El premio que pone el foco en quienes ya están haciendo las cosas diferente
Otro de los elementos que ha acompañado la evolución del Summit es el Premio al Turismo Sostenible y Social en Iberoamérica, que este año llegó a su quinta edición y que tiene un objetivo particularmente valioso: visibilizar proyectos que ya están demostrando que la sostenibilidad puede convertirse en una herramienta de desarrollo, conservación y competitividad para los destinos.
La iniciativa reconoce proyectos de empresas, organizaciones sociales, gobiernos, academia, emprendimientos y organismos de gestión de destinos, y en esta edición incorporó además una categoría para Destinos Turísticos, con apartados para destinos maduros o consolidados y destinos emergentes. Entre los temas que contempla están la conservación de ecosistemas, inclusión y accesibilidad, desarrollo comunitario, innovación, adaptación al cambio climático, economía circular y responsabilidad social.
Y aquí creemos que está otro de los grandes aciertos del Summit: no quedarse en el discurso de “hay que hacer turismo sostenible”, sino poner nombre y rostro a quienes ya están intentando hacerlo realidad. Reconocer estos proyectos ayuda a que otros destinos y empresas conozcan experiencias que pueden inspirar, replicar o adaptar.
Esta vez, el Summit se acercó a más profesionales
Después de haber pasado por otros destinos, esta décima edición tuvo como escenario a Ciudad de México, lo que permitió acercar la conversación a empresarios, profesionales y representantes del sector que quizá no habían tenido la oportunidad de participar en las ediciones anteriores.
Durante tres días hubo conferencias, paneles, talleres, cursos y espacios de networking, con especialistas nacionales e internacionales, generando un espacio de capacitación e intercambio que, en nuestra opinión, es especialmente necesario cuando hablamos de sostenibilidad, porque muchas empresas quieren avanzar pero necesitan herramientas, conocimiento y, sobre todo, conocer qué están haciendo otros.
Y aunque la décima edición marca un aniversario importante, el mensaje que dejó el encuentro no fue de cierre, sino de continuidad. Diez años después, el Summit no está celebrando que la conversación terminó, sino que apenas estamos entrando en una etapa todavía más importante: pasar de hablar de sostenibilidad a demostrarla con decisiones, acciones y resultados.
Ahora el Summit llevará esta conversación a otro punto de Iberoamérica.
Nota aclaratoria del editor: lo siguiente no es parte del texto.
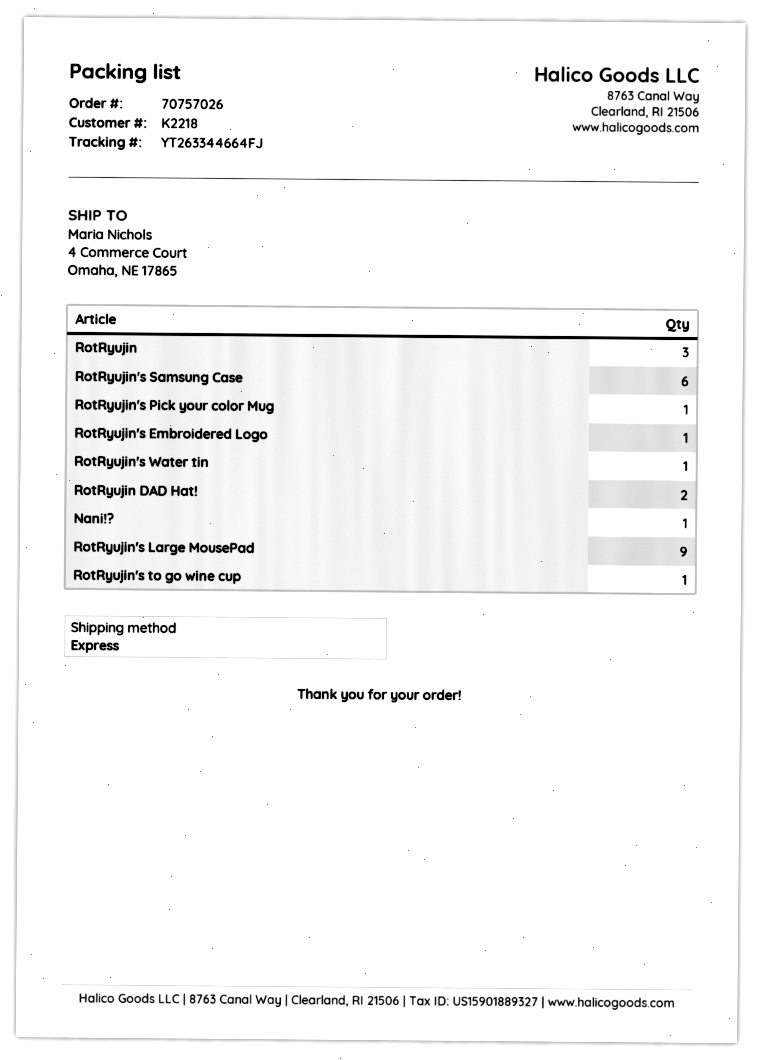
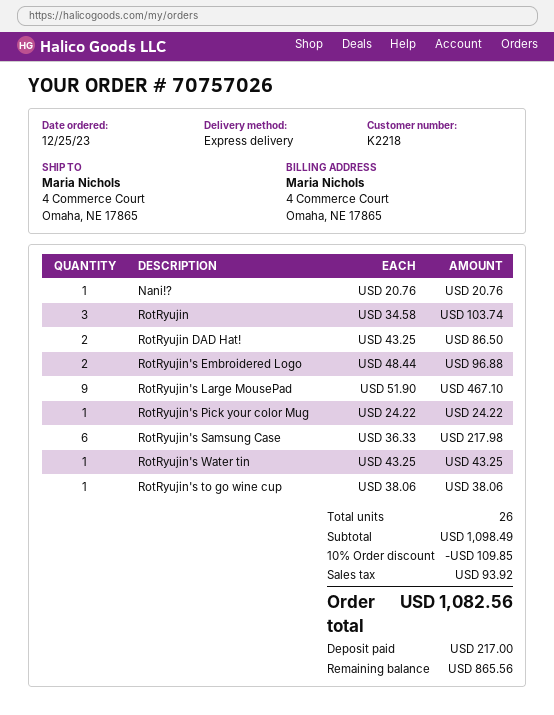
RotRyujin's Embroidered Logo: 1 -> 2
La próxima edición será en El Salvador, dando continuidad a un proyecto que comenzó hace diez años y que hoy ya tiene una comunidad y una voz propia dentro de la industria turística de la región.
Porque quizá ese sea el mayor logro de estos diez años: haber insistido en una conversación cuando todavía no era prioridad para todos y haber conseguido que hoy hablar del futuro del turismo implique, necesariamente, hablar también de sostenibilidad, comunidad y responsabilidad.